Coats v. State

54 P.3d 610, 334 Or. 587, 2002 Ore. LEXIS 663
CourtOregon Supreme Court
DecidedSeptember 26, 2002
DocketTC 97CV0285MS; CA A105379; SC S48298
StatusPublished
Cited by7 cases

This text of 54 P.3d 610 (Coats v. State) is published on Counsel Stack Legal Research, covering Oregon Supreme Court primary law. Counsel Stack provides free access to over 12 million legal documents including statutes, case law, regulations, and constitutions.

Bluebook
Coats v. State, 54 P.3d 610, 334 Or. 587, 2002 Ore. LEXIS 663 (Or. 2002).

Opinion

*589 BALMER, J.

This case presents the question whether, in a breach of contract action, a circuit court has subject matter jurisdiction to review the validity of agency rules that the parties have incorporated as contract terms. The Court of Appeals assumed without discussion that the circuit court has such jurisdiction. Coats v. ODOT, 170 Or App 32, 11 P3d 258 (2000). We conclude that, although the circuit court in this case had jurisdiction to consider plaintiffs claims that defendant breached the parties’ contract, it lacked jurisdiction over plaintiffs rule challenges. We therefore vacate the Court of Appeals’ decision and remand the case for further proceedings.

FACTS

Plaintiff is a contractor who constructs and repairs public highways in Oregon. On March 21,1997, plaintiff contracted with the Oregon Department of Transportation (ODOT) to pave a portion of State Highway 20 in Deschutes County (the highway project). The parties’ contract was subject to Oregon’s prevailing wage statute, ORS 279.350(1), which provides:

“The hourly rate of wage to be paid by any contractor or subcontractor to workers upon all public works shall be not less than the prevailing rate of wage for an hour’s work in the same trade or occupation in the locality where such labor is performed. * * *”

The parties do not dispute that the highway project was a “public work” 1 or that ORS 279.350(1) applied here.

The Oregon Bureau of Labor and Industries (BOLI) had promulgated administrative rules construing ORS 279.350(1) to apply to all workers at the “site of work.” 2 See *590 OAR 839-016-0004(19). 3 Plaintiff and ODOT agreed to incorporate those rules as terms of their contract. 4 As explained below, central to the parties’ contract dispute in this case are two subsections of a BOLI rule that identified the circumstances under which rock quarries, or so-called “borrow pits,” would be considered part of the “site of work.” 5 First, subsection (b) of OAR 839-016-0004(19) provided:

“* * * [B]orrow pits * * * are part of the site of work provided they are dedicated exclusively, or nearly so, to the performance of the contract or project, and are so located in proximity to the actual construction location that it would be reasonable to include them.
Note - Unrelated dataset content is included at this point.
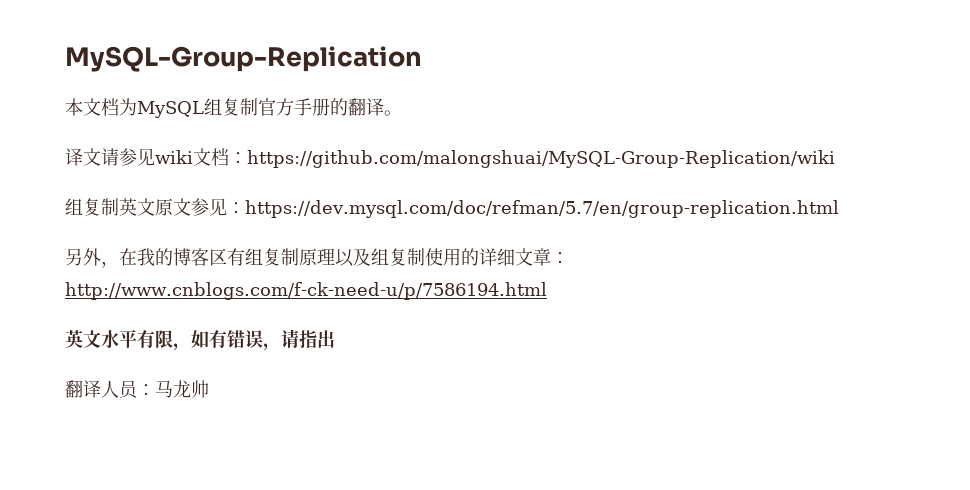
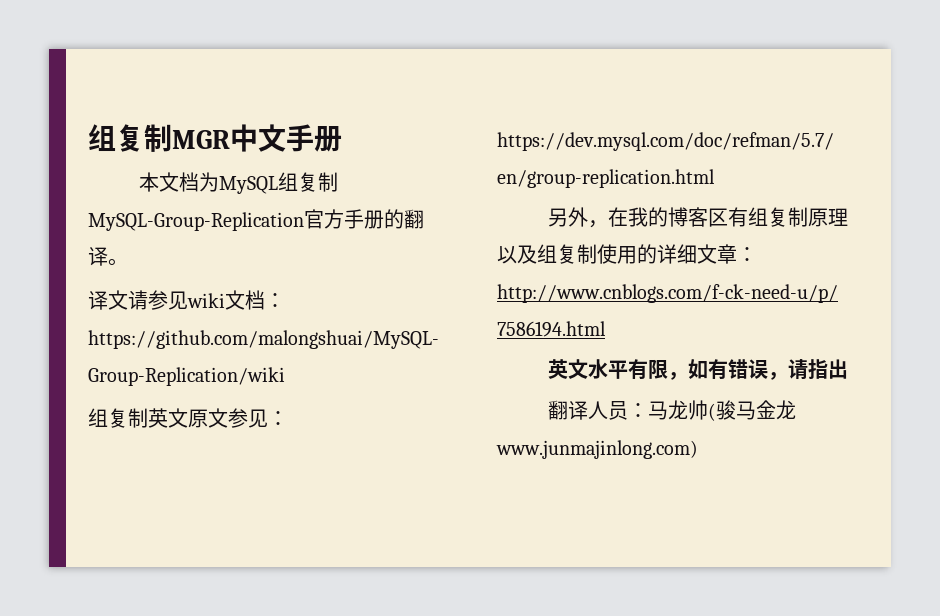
[65,46,422,72] MySQL-Group-Replication -> [88,124,342,152] 组复制MGR中文手册
(258, 107) none -> [88,212,304,231] MySQL-Group-Replication
(209, 389) none -> [707,400,796,421] [496,440,698,459] (骏马金龙www.junmajinlong.com)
Such facilities which are established by a supplier of materials for the project after the opening of bids shall be deemed to be dedicated exclusively to the performance of the contract or project.”

(Emphasis added.) Subsection (c) of the same rule provided the following exception:

“* * * [B]orrow pits * * * which are established by a supplier of materials for the project before opening of bids and not on the project site, are not included in the site of work. Such permanent, previously established facilities are not part of the site of work, even where the operations for a period of time may be dedicated exclusively, or nearly so, to the performance of a contract or project.”

(Emphasis added.)

In 1995, plaintiff had obtained a permit from the Oregon Department of Geology and Mineral Industries *591 (DOGMI) to mine bentonite on a specified portion of real property that he owned. That property is about 10 miles from the site of the highway project. Two years later, after ODOT had opened bids on the contract for the highway project, plaintiff submitted a map of that property to DOGMI, which designated as a “hard rock quarry” a new area 1,000 feet south of the area approved for mining bentonite. Plaintiff then established a quarry in the newly designated area.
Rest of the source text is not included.